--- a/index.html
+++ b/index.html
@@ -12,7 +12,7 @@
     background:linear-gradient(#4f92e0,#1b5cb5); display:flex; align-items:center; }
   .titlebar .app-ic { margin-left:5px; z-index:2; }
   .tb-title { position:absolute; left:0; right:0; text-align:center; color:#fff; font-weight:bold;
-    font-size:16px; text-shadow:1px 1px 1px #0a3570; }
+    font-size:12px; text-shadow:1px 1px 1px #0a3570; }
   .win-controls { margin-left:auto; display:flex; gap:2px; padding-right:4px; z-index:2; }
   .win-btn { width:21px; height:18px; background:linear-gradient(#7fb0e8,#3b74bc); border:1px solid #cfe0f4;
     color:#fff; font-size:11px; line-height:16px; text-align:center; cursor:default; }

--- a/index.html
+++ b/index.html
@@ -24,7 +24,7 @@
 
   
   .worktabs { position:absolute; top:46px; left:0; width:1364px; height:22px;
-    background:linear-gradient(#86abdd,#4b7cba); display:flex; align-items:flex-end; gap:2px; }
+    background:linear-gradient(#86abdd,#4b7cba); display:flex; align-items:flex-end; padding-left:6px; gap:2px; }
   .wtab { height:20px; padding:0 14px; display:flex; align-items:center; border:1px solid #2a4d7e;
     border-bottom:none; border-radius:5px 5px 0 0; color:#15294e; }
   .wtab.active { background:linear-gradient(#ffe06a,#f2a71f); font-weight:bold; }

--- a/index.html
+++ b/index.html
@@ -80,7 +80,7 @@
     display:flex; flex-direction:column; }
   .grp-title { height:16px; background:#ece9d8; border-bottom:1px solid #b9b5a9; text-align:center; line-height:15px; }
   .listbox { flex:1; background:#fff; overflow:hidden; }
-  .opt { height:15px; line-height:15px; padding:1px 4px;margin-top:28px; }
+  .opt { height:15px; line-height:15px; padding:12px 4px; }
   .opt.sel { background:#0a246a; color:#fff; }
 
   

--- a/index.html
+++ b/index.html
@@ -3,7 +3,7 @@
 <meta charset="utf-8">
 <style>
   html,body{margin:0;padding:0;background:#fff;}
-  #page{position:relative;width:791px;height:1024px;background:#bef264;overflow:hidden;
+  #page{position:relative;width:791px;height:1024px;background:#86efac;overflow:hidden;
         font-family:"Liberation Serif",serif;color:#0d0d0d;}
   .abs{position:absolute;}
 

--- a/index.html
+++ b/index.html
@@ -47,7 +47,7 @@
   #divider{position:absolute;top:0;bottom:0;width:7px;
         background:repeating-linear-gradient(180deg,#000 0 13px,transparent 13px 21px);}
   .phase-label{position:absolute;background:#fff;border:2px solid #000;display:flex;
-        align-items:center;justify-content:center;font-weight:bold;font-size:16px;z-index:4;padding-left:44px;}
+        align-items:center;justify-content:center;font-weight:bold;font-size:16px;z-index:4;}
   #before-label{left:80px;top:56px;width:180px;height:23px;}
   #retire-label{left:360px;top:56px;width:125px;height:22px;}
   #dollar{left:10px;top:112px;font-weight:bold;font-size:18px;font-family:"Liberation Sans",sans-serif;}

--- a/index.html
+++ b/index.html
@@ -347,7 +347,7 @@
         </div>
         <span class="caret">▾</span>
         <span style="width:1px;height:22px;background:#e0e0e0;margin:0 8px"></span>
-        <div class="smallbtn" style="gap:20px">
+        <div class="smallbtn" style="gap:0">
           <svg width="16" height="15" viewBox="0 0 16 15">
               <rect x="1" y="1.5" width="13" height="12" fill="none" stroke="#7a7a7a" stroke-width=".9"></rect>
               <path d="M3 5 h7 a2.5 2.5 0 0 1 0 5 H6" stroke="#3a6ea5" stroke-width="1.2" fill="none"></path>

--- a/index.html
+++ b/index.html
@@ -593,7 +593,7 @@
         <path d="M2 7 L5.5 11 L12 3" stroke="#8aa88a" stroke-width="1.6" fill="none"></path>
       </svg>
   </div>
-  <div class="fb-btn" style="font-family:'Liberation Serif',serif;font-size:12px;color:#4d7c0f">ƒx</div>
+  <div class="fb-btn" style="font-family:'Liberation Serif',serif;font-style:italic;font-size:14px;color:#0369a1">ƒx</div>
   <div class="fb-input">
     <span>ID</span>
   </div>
________
The full listing needs to be transcribed exactly.

--- a/index.html
+++ b/index.html
@@ -12,7 +12,7 @@
     background:linear-gradient(#4f92e0,#1b5cb5); display:flex; align-items:center; }
   .titlebar .app-ic { margin-left:5px; z-index:2; }
   .tb-title { position:absolute; left:0; right:0; text-align:center; color:#fff; font-weight:bold;
-    font-size:16px; text-shadow:1px 1px 1px #0a3570; }
+    font-size:12px; text-shadow:1px 1px 1px #0a3570; }
   .win-controls { margin-left:auto; display:flex; gap:2px; padding-right:4px; z-index:2; }
   .win-btn { width:21px; height:18px; background:linear-gradient(#7fb0e8,#3b74bc); border:1px solid #cfe0f4;
     color:#fff; font-size:11px; line-height:16px; text-align:center; cursor:default; }

--- a/index.html
+++ b/index.html
@@ -24,7 +24,7 @@
 
   
   .worktabs { position:absolute; top:46px; left:0; width:1364px; height:22px;
-    background:linear-gradient(#86abdd,#4b7cba); display:flex; align-items:flex-end; gap:2px; }
+    background:linear-gradient(#86abdd,#4b7cba); display:flex; align-items:flex-end; padding-left:6px; gap:2px; }
   .wtab { height:20px; padding:0 14px; display:flex; align-items:center; border:1px solid #2a4d7e;
     border-bottom:none; border-radius:5px 5px 0 0; color:#15294e; }
   .wtab.active { background:linear-gradient(#ffe06a,#f2a71f); font-weight:bold; }

--- a/index.html
+++ b/index.html
@@ -80,7 +80,7 @@
     display:flex; flex-direction:column; }
   .grp-title { height:16px; background:#ece9d8; border-bottom:1px solid #b9b5a9; text-align:center; line-height:15px; }
   .listbox { flex:1; background:#fff; overflow:hidden; }
-  .opt { height:15px; line-height:15px; padding:1px 4px;margin-top:28px; }
+  .opt { height:15px; line-height:15px; padding:12px 4px; }
   .opt.sel { background:#0a246a; color:#fff; }
 
   

--- a/index.html
+++ b/index.html
@@ -3,7 +3,7 @@
 <meta charset="utf-8">
 <style>
   html,body{margin:0;padding:0;background:#fff;}
-  #page{position:relative;width:791px;height:1024px;background:#bef264;overflow:hidden;
+  #page{position:relative;width:791px;height:1024px;background:#86efac;overflow:hidden;
         font-family:"Liberation Serif",serif;color:#0d0d0d;}
   .abs{position:absolute;}
 

--- a/index.html
+++ b/index.html
@@ -47,7 +47,7 @@
   #divider{position:absolute;top:0;bottom:0;width:7px;
         background:repeating-linear-gradient(180deg,#000 0 13px,transparent 13px 21px);}
   .phase-label{position:absolute;background:#fff;border:2px solid #000;display:flex;
-        align-items:center;justify-content:center;font-weight:bold;font-size:16px;z-index:4;padding-left:44px;}
+        align-items:center;justify-content:center;font-weight:bold;font-size:16px;z-index:4;}
   #before-label{left:80px;top:56px;width:180px;height:23px;}
   #retire-label{left:360px;top:56px;width:125px;height:22px;}
   #dollar{left:10px;top:112px;font-weight:bold;font-size:18px;font-family:"Liberation Sans",sans-serif;}

--- a/index.html
+++ b/index.html
@@ -347,7 +347,7 @@
         </div>
         <span class="caret">▾</span>
         <span style="width:1px;height:22px;background:#e0e0e0;margin:0 8px"></span>
-        <div class="smallbtn" style="gap:20px">
+        <div class="smallbtn" style="gap:0">
           <svg width="16" height="15" viewBox="0 0 16 15">
               <rect x="1" y="1.5" width="13" height="12" fill="none" stroke="#7a7a7a" stroke-width=".9"></rect>
               <path d="M3 5 h7 a2.5 2.5 0 0 1 0 5 H6" stroke="#3a6ea5" stroke-width="1.2" fill="none"></path>

--- a/index.html
+++ b/index.html
@@ -593,7 +593,7 @@
         <path d="M2 7 L5.5 11 L12 3" stroke="#8aa88a" stroke-width="1.6" fill="none"></path>
       </svg>
   </div>
-  <div class="fb-btn" style="font-family:'Liberation Serif',serif;font-size:12px;color:#4d7c0f">ƒx</div>
+  <div class="fb-btn" style="font-family:'Liberation Serif',serif;font-style:italic;font-size:14px;color:#0369a1">ƒx</div>
   <div class="fb-input">
     <span>ID</span>
   </div>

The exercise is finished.